2- Se estima parcialmente la reconvención planteada por el demandante, de forma que: a) Se fija la deuda pendiente a cargo del demandado en 59.552,02 euros.
b) Se establece un plazo de nueve meses desde la firmeza de la resolución definitiva del presente litigio para que la demandante vaya encargando al demandado obra por ese precio pendiente.
c) Una vez pagado completamente el precio a través de la realización de tal obra, se condena a la demandante a otorgar la escritura pública de compraventa, entregando los inmuebles libres de cargas.

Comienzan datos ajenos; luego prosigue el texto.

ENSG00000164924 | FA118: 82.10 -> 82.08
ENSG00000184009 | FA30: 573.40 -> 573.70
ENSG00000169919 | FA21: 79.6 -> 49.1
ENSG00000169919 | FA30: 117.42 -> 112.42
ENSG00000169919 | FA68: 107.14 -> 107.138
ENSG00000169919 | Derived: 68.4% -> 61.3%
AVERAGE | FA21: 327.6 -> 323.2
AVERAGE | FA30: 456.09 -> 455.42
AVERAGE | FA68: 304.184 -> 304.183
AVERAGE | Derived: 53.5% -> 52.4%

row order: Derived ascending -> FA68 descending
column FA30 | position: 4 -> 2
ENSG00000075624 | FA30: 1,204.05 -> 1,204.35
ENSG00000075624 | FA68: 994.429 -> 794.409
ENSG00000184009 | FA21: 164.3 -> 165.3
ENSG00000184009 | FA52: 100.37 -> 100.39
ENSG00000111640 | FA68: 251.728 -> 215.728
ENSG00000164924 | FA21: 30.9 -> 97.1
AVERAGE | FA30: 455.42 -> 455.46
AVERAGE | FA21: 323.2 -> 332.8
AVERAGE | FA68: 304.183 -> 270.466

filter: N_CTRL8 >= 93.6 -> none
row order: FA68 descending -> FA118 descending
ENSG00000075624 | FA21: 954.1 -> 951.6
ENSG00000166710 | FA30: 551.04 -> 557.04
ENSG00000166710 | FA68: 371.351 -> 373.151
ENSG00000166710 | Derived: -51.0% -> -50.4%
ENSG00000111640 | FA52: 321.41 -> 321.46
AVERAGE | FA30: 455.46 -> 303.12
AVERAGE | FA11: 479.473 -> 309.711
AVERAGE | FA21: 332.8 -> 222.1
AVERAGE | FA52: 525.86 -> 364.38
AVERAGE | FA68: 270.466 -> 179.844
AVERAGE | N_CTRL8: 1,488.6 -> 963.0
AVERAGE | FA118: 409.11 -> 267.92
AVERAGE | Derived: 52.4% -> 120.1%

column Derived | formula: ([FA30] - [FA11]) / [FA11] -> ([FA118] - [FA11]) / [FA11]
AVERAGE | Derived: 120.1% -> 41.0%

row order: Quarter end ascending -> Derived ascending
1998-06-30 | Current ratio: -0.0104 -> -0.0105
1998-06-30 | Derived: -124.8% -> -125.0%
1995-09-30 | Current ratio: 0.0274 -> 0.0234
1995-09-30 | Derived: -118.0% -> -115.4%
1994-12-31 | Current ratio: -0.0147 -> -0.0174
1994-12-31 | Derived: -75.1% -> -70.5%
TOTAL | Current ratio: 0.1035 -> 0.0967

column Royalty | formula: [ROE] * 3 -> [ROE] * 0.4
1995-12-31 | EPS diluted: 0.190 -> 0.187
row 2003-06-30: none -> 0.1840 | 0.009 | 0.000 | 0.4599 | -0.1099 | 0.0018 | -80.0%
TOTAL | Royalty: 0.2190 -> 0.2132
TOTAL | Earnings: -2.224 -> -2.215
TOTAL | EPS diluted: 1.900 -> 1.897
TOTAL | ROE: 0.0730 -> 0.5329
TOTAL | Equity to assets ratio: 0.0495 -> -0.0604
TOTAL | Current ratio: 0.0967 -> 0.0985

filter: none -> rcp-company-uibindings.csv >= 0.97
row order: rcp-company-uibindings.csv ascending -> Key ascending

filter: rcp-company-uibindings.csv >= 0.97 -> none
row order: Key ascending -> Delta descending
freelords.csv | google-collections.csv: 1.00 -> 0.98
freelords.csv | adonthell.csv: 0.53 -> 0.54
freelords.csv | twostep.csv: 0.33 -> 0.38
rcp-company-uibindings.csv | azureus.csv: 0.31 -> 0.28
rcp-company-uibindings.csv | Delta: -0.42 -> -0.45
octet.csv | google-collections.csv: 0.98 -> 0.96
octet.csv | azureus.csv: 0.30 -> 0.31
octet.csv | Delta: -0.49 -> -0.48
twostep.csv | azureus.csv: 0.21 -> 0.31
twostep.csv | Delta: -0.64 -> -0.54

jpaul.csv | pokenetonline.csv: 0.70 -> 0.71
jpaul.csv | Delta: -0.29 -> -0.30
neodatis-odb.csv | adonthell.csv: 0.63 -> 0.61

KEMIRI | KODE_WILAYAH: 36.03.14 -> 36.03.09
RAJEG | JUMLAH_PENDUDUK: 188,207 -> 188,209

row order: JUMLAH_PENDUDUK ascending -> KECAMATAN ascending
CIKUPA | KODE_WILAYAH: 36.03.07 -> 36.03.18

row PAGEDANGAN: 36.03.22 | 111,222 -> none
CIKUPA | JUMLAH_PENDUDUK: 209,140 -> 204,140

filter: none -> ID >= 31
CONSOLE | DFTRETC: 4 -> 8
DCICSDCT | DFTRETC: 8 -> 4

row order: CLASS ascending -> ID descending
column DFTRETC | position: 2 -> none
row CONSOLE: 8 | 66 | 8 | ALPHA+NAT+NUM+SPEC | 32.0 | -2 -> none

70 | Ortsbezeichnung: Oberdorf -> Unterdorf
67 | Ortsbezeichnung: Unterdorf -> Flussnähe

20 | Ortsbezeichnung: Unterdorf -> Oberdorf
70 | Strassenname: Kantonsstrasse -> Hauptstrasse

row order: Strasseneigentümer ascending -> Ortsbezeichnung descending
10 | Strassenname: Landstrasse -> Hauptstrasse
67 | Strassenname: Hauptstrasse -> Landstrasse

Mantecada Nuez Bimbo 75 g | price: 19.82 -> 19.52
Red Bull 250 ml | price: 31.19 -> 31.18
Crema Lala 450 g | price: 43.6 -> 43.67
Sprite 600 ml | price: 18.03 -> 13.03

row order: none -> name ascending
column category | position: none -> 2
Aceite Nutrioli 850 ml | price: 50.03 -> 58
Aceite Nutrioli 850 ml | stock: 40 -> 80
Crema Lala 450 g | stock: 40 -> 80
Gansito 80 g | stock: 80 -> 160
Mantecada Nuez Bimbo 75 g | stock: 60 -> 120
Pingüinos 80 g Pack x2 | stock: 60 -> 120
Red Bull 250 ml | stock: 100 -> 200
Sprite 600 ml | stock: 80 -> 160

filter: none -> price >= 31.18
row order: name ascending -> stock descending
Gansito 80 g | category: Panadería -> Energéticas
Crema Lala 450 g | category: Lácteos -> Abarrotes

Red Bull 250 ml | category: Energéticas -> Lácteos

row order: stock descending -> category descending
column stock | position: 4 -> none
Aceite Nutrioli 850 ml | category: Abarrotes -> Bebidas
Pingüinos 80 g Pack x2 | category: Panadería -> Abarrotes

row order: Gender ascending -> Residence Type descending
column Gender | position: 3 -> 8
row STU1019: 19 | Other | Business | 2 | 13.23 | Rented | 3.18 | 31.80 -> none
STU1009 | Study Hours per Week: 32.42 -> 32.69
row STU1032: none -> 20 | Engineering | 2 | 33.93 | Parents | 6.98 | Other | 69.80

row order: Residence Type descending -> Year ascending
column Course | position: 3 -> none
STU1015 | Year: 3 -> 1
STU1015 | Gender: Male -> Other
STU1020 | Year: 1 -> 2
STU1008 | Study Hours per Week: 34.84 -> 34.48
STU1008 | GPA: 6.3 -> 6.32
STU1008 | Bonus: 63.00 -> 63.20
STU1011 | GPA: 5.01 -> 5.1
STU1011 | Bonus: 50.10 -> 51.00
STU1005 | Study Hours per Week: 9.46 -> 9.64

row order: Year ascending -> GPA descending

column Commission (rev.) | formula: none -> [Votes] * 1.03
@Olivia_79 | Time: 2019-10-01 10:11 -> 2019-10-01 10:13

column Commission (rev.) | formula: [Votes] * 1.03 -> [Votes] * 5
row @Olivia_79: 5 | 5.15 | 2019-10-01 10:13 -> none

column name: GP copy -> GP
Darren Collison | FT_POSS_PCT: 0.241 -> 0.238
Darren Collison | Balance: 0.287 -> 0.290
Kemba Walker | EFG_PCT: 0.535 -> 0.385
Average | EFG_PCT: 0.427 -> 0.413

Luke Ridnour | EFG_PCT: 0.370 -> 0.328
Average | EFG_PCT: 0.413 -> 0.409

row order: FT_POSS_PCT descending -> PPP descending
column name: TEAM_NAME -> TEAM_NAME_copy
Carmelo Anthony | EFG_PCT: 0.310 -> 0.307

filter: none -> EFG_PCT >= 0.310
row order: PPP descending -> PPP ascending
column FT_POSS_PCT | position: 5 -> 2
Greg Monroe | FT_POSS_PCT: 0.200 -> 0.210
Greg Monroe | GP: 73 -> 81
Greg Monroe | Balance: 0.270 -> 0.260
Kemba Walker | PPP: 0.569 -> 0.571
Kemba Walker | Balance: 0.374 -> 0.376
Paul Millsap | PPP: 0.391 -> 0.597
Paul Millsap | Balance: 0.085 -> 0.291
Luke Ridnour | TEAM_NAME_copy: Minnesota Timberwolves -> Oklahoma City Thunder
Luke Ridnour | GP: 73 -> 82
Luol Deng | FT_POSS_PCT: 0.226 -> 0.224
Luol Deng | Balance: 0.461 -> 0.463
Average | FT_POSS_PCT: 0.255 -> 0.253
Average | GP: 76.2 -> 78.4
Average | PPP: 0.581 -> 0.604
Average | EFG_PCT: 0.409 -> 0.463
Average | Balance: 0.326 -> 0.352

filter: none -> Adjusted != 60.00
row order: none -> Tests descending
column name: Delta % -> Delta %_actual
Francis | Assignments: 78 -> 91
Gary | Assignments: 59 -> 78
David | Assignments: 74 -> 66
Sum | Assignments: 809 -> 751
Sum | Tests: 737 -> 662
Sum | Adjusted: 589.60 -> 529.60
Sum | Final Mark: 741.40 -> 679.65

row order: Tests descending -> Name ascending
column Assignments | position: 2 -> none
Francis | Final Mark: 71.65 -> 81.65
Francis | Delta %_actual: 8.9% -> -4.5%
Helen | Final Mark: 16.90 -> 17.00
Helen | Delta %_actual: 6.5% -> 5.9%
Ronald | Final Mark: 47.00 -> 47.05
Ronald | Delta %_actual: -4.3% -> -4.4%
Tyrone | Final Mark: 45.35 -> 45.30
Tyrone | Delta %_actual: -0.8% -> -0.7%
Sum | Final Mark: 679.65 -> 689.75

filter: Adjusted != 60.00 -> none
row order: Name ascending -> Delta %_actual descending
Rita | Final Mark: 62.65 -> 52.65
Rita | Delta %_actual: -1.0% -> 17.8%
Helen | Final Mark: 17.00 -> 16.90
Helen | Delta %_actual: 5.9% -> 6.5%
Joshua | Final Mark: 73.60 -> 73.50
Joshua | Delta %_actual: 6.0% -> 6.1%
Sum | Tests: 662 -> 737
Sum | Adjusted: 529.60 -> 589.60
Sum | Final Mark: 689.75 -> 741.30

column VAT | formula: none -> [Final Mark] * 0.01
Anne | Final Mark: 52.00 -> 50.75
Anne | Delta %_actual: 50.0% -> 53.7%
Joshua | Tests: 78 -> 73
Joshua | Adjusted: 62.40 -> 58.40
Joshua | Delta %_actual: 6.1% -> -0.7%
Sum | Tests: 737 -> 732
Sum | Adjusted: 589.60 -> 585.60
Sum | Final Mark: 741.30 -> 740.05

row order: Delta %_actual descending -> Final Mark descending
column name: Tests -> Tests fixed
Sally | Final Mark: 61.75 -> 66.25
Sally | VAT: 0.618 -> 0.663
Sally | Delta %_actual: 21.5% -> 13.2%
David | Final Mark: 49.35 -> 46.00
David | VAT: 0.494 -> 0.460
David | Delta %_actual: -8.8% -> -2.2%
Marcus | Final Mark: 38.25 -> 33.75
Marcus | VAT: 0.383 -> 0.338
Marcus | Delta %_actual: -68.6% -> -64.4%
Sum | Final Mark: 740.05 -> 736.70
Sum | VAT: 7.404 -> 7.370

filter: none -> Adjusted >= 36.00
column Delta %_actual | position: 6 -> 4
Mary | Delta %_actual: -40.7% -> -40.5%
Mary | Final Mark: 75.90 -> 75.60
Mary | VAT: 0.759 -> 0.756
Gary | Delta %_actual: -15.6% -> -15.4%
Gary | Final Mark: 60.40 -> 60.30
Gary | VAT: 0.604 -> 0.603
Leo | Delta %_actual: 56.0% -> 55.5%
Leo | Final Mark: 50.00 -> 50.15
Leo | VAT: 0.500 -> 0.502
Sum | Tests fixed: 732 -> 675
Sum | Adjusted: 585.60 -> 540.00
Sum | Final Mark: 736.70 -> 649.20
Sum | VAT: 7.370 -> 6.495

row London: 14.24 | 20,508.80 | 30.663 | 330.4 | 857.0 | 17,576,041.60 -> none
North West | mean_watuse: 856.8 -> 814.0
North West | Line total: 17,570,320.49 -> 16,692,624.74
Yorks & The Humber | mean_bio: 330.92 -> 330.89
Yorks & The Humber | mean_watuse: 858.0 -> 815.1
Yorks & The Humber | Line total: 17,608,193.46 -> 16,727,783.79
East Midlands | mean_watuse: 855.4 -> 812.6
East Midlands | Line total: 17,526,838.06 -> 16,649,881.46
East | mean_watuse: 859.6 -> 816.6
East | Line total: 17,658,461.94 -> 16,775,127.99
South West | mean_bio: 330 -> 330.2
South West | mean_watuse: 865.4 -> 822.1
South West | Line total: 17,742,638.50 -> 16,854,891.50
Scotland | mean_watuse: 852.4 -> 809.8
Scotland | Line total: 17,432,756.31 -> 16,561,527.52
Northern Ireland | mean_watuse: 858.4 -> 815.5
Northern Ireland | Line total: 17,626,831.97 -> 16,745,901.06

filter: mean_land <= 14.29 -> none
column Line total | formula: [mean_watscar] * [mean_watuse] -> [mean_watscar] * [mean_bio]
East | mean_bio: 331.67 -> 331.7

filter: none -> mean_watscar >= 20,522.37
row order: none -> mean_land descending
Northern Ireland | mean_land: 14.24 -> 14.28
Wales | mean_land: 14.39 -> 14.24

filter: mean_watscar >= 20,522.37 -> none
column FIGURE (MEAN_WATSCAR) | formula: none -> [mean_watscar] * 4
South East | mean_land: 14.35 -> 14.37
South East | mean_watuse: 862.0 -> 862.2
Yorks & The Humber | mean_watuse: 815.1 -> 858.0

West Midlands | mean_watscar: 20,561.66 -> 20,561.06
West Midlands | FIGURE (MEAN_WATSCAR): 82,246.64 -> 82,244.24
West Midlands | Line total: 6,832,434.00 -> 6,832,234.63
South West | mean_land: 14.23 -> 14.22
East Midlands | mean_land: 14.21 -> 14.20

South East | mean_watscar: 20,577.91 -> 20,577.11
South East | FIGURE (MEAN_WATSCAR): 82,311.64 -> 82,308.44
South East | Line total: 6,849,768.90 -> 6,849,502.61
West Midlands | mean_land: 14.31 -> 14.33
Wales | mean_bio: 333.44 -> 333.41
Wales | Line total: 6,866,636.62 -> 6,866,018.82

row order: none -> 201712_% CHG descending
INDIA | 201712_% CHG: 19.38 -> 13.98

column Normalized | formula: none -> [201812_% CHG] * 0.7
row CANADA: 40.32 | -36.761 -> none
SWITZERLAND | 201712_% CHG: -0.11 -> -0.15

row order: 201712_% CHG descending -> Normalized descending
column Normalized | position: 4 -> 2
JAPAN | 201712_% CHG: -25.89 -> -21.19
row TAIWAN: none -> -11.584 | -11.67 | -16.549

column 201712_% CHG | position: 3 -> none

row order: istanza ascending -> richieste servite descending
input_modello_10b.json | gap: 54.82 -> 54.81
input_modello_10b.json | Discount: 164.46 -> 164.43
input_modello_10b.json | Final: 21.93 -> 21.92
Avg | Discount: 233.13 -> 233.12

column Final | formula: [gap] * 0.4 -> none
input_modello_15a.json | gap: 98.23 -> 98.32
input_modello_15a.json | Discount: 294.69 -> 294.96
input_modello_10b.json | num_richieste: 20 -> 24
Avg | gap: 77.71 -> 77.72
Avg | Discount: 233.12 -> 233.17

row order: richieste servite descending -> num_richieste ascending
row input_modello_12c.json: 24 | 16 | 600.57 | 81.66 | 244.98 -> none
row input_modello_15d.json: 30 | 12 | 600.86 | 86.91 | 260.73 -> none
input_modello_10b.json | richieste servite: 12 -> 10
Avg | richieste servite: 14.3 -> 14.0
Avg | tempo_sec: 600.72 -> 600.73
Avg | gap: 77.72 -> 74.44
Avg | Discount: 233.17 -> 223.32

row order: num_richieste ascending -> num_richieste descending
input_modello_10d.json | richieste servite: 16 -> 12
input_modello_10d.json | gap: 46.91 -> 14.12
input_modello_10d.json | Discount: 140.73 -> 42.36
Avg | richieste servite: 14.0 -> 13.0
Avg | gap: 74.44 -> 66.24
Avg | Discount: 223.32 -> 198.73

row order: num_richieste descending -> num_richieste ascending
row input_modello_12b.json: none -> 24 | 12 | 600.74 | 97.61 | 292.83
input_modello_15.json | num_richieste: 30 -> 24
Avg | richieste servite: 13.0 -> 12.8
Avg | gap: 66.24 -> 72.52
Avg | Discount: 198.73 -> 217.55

3- No se hace imposición de las costas de ninguna de las dos instancias.
Notifíquese esta resolución, en legal forma, a las partes haciéndoles saber, conforme preceptúa el artículo 248-4º de la Ley Orgánica del Poder Judicial , que contra ella cabe recurso de casación por interés casacional que deberá ser interpuesto ante esta Sección en el plazo de 20 días desde la notificación de la sentencia.
Dentro del plazo legal, devuélvanse las actuaciones originales con testimonio de la presente resolución al Juzgado de procedencia, para su ejecución y cumplimiento.
Así por esta nuestra resolución de la que se pondrá certificación literal en el Rollo de Sala de su razón, incluyéndose el original en el Libro correspondiente, lo pronunciamos, mandamos y firmamos.-
PUBLICACIÓN.-Dada y pronunciada fue la anterior Sentencia por los Ilmos. Sres. Magistrados que la firman y leída por el/la Ilmo. Magistrado Ponente en el mismo día de su fecha, de lo que yo el Letrado de la Administración de Justicia, certifico.